Rajat Sharma

Modi has now brought India-US relationship on an even keel

akb2308In a historic, landmark event at NRG stadium in Houston on Sunday, Prime Minister Narendra Modi and US President Donald Trump took a sort of victory lap, hand in hand, accepting accolades from the rapturous Indian-American crowd. Earlier, both the statesmen had lavished fulsome praise on each other, and Modi did some plain speaking about Pakistan’s terrorism export, with Trump sitting in the front row.

For me, this was a new history in the making which only a man like Modi could have carried through. Indians and Americans had never seen their leaders holding hands, making an entry on stage, praising each other and then doing a victory lap in front of a 50,000-strong audience.

Never before had a US president been a guest of the Indian prime minister on American soil. Never had an Indian prime minister said on American soil that he was introducing the US president to “my family”. Most of these Indian Americans are potential voters for Trump in next year’s crucial presidential elections.

For the first time, a US president, holding hands with the Indian prime minister inside a stadium, could have felt that his stature would rise and this would work to his advantage.

Till now, we, in India, had always been seeing India standing as a younger brother with the US, but Sunday night images were different. Both the statesmen stood as equal partners on stage, beaming with pride. Narendra Modi has truly raised India’s stature in the comity of nations.

The images of Houston event are endearing. Right from the grand welcome given to Modi, with spectators chanting ‘Modi, Modi’ and US Senators, House representatives, and other American leaders standing as the Indian PM took the stage till the final victory lap.

It was Modi’s idea to hold Trump’s hand and do a sort of victory lap around the stadium greeting the rapturous crowd. Clearly, Modi was the star of the show, and yet, as a graceful host, he also made Trump the star of his show – both through his speeches and action.

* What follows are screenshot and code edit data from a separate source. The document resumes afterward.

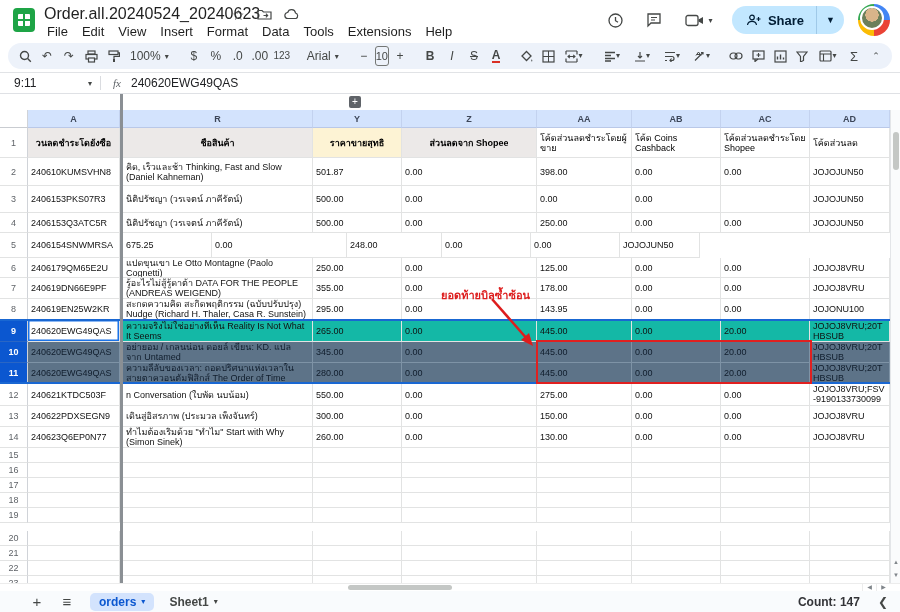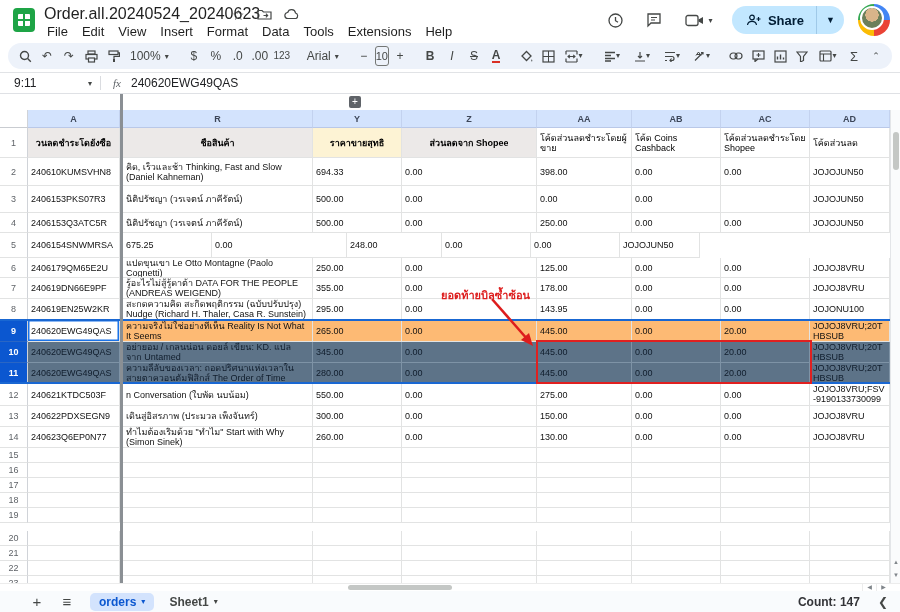--- a/index.html
+++ b/index.html
@@ -366,7 +366,7 @@
             <span class="t">คิด, เร็วและช้า Thinking, Fast and Slow (Daniel Kahneman)</span>
           </div>
           <div class="cell " style="width: 89px;">
-            <span class="t">694.33</span>
+            <span class="t">501.87</span>
           </div>
           <div class="cell " style="width: 135px;">
             <span class="t">0.00</span>

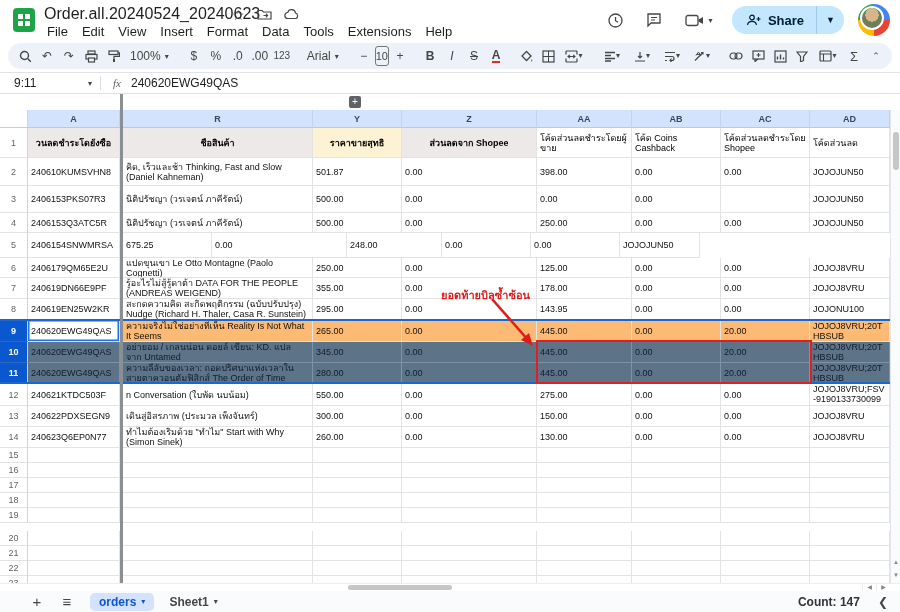--- a/index.html
+++ b/index.html
@@ -68,7 +68,7 @@
   .cell.hrow{font-weight:700;background:#ece9e8;color:#000;}
   .cell.hrow.plain{font-weight:400;background:#fff;text-align:left;}
   .cell.hY{background:#fdf3d4;}
-  .cell.light{background:#fdba74;}
+  .cell.light{background:#14b8a6;}
   .cell.dark{background:#5d7388;color:#101d2c;border-right-color:#7e93a6;border-bottom-color:#7e93a6;}
   .cell.activeA{background:#fff;box-shadow:inset 0 0 0 1.5px #1a73e8;}
   .cell.code{word-break:break-all;}

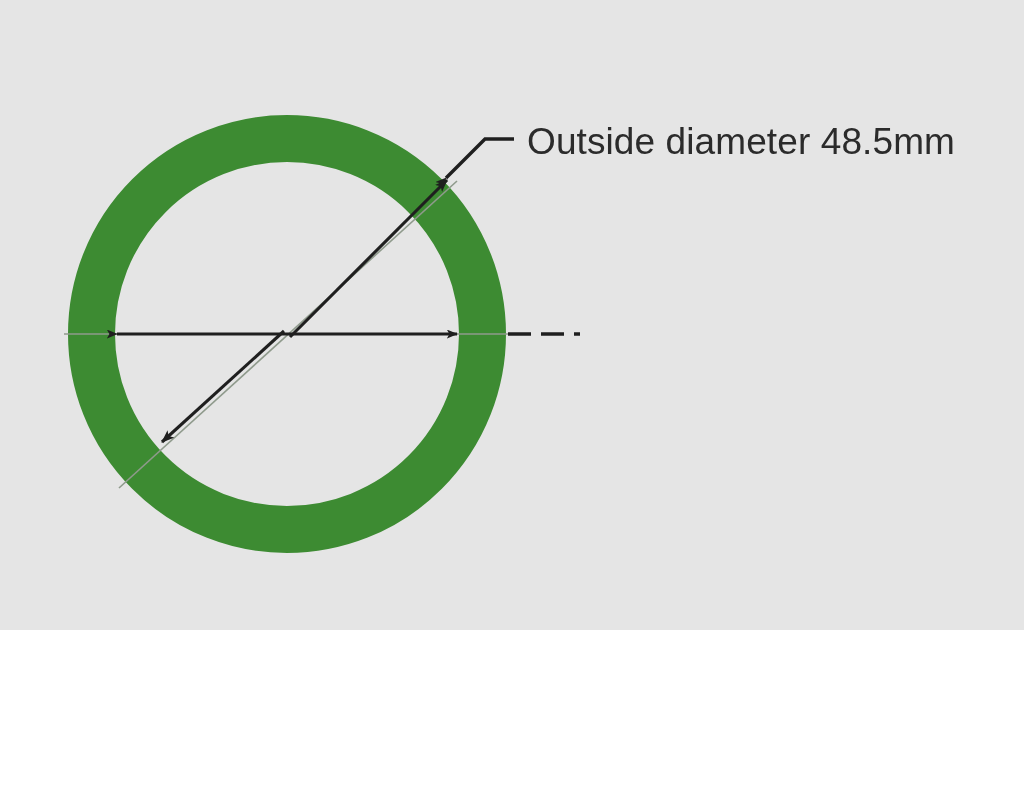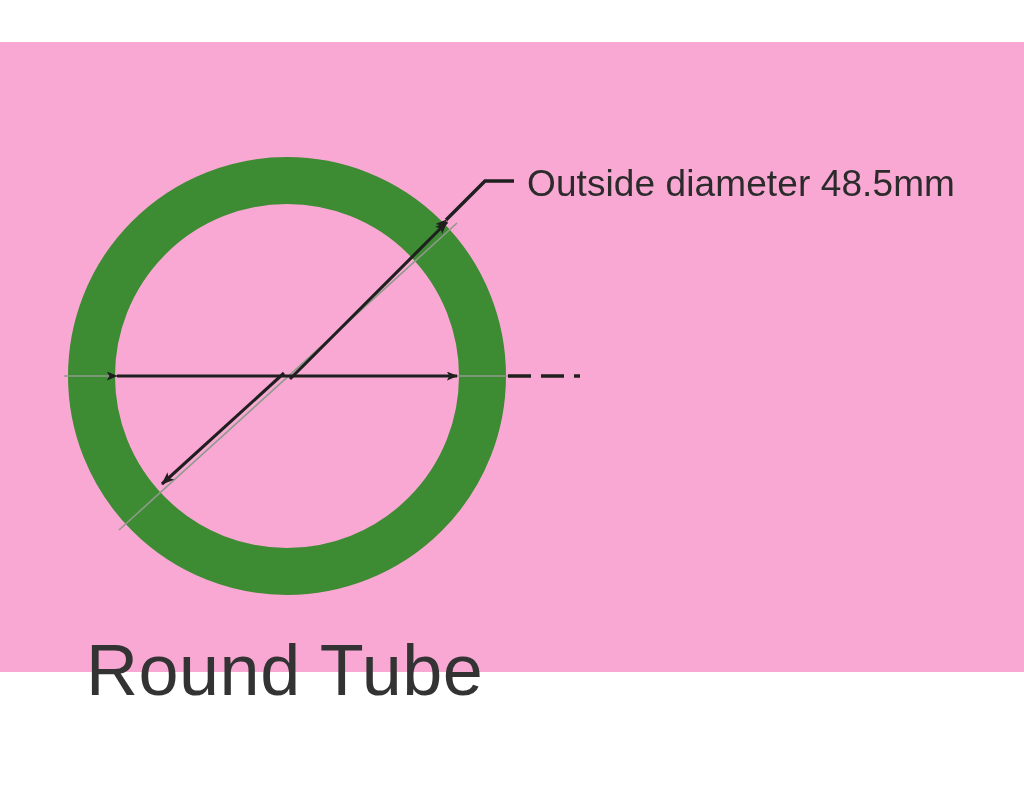--- a/index.html
+++ b/index.html
@@ -17,8 +17,7 @@
     position: relative;
     width: 1024px;
     height: 630px;
-    background: #f9a8d4;
-    margin-top: 42px;
+    background: #e5e5e5;
   }
   #diagram-svg {
     position: absolute;

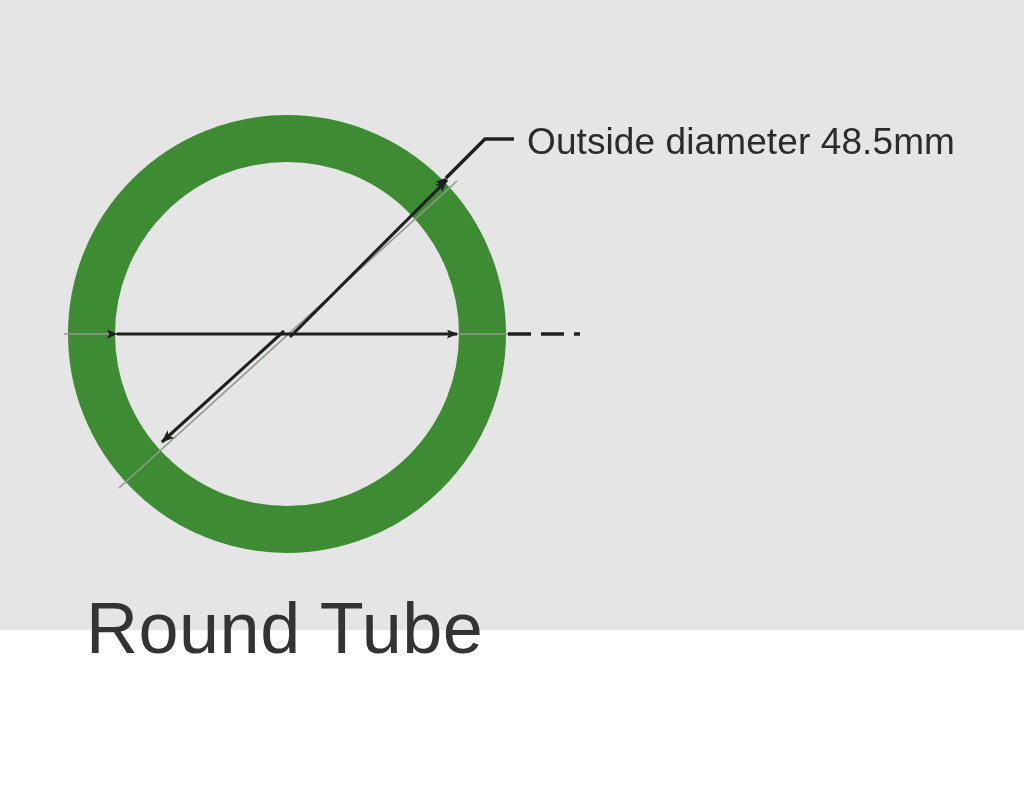--- a/index.html
+++ b/index.html
@@ -98,7 +98,6 @@
   <div class="dim-label" id="label-outside-diameter">Outside diameter 48.5mm</div>
 
 
-  <div id="shape-title">Round Tube</div>
 
 </div>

There was another image which was eye-catching. As Modi and Trump strode towards the stage from the ramp, with dance performers standing in a line, a nine-year-old boy from Karnataka, Satwik Hegde, who had taken part in the yoga exercise, suddenly took out his cellphone and requested the leaders for a selfie. Modi noticed the boy, and willingly posed with him and Trump for a selfie.

Atmospherics apart, Modi in his speech clearly outlined the success that his government has achieved in Swachh Bharat, Ujjwala mission providing LPG to poor families, Ayushman Bharat and several other big schemes. Modi spoke about the target of a 5-trillion-dollar economy for India, and said he was confident that the US economy would be a major part in our endeavor.

Let me delve into the past. In 1990, Narendra Modi stood as a tourist outside the White House, and 29 years later, the US president was assuring him that he was India’s closest friend in the White House.

In 2006, Geroge W. Bush was the US president and the US refused to grant a visa to Narendra Modi, but 13 years later it was Modi who is campaigning for the US president saying ‘Ab Ki Baar, Trump Sarkar’.

In 2012, 65 lawmakers from India had written a joint memorandum to the US president asking him not to grant visa to Modi, and seven years later, more than 60 US House representatives and senators stood in line to shake hands with Modi, and some of them took selfies with him.

We have had many prime ministers in the past. They used to visit the US. Several of them struck good personal rapport with past US presidents, but these were relationships in which a superpower was dealing with a developing nation. In those days, it was a big thing when the US president gave time to our prime minister in the White House.

Narendra Modi has completely upturned the entire format. He has brought the India-US relationship on an even keel. The Indian prime minister was not seen as seeking something, but was being seen as giving something to the US president.

I see this as the beginning of an equal relationship – a relationship about which India can be proud of. In the coming days and weeks, we shall be hearing more about the outcomes of this equal relationship.